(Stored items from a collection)
*** Begin section ***
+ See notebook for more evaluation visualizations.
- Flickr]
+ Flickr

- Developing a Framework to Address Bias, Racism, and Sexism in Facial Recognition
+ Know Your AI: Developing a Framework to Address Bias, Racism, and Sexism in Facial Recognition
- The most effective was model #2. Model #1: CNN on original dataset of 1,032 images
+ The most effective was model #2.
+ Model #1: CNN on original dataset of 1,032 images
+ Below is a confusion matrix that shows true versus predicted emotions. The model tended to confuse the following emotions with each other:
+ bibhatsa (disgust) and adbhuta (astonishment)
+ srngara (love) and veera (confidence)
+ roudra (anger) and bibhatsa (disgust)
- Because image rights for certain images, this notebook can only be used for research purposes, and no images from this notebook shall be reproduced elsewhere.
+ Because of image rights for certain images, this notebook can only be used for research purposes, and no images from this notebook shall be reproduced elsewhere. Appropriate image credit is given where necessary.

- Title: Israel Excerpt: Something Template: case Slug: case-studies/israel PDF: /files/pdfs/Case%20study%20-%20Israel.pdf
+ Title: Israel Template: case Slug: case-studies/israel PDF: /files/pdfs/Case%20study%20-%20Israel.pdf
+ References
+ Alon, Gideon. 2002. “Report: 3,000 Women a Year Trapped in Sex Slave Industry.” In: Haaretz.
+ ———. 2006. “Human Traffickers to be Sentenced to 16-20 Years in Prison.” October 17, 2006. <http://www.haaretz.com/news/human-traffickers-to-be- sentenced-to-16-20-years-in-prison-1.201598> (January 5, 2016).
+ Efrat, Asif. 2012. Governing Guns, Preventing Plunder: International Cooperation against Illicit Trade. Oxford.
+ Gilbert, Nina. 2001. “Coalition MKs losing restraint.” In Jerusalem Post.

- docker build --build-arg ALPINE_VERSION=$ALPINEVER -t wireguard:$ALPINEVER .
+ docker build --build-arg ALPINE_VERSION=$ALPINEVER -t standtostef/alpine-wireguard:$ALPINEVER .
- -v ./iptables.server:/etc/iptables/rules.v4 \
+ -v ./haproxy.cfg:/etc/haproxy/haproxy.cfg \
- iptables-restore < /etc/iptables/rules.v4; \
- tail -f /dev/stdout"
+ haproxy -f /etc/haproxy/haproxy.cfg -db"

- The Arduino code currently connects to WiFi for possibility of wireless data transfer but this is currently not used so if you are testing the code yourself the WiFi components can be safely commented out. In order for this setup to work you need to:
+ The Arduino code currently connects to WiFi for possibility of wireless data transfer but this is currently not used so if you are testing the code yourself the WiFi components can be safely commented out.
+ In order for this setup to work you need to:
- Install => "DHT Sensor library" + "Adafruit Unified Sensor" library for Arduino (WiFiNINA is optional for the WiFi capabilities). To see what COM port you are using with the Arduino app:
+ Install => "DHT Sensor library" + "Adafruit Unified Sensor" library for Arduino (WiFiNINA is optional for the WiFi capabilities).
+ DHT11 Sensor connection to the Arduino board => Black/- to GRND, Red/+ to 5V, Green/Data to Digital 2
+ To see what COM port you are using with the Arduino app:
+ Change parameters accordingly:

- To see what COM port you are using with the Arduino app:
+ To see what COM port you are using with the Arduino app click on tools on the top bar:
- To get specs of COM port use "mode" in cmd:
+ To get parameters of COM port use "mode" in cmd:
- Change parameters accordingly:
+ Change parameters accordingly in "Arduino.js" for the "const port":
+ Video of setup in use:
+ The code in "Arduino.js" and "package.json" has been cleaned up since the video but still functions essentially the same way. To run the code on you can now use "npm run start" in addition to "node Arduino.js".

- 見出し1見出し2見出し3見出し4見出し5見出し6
*** End section ***
* [What you will do]:
Write out exactly the lines above from the line with "haproxy -f /etc/haproxy/haproxy.cfg" through the line with "- The Arduino", both of them included, and leave out all other lines.

* [Result for this exercise]:
+ haproxy -f /etc/haproxy/haproxy.cfg -db"

- The Arduino code currently connects to WiFi for possibility of wireless data transfer but this is currently not used so if you are testing the code yourself the WiFi components can be safely commented out. In order for this setup to work you need to:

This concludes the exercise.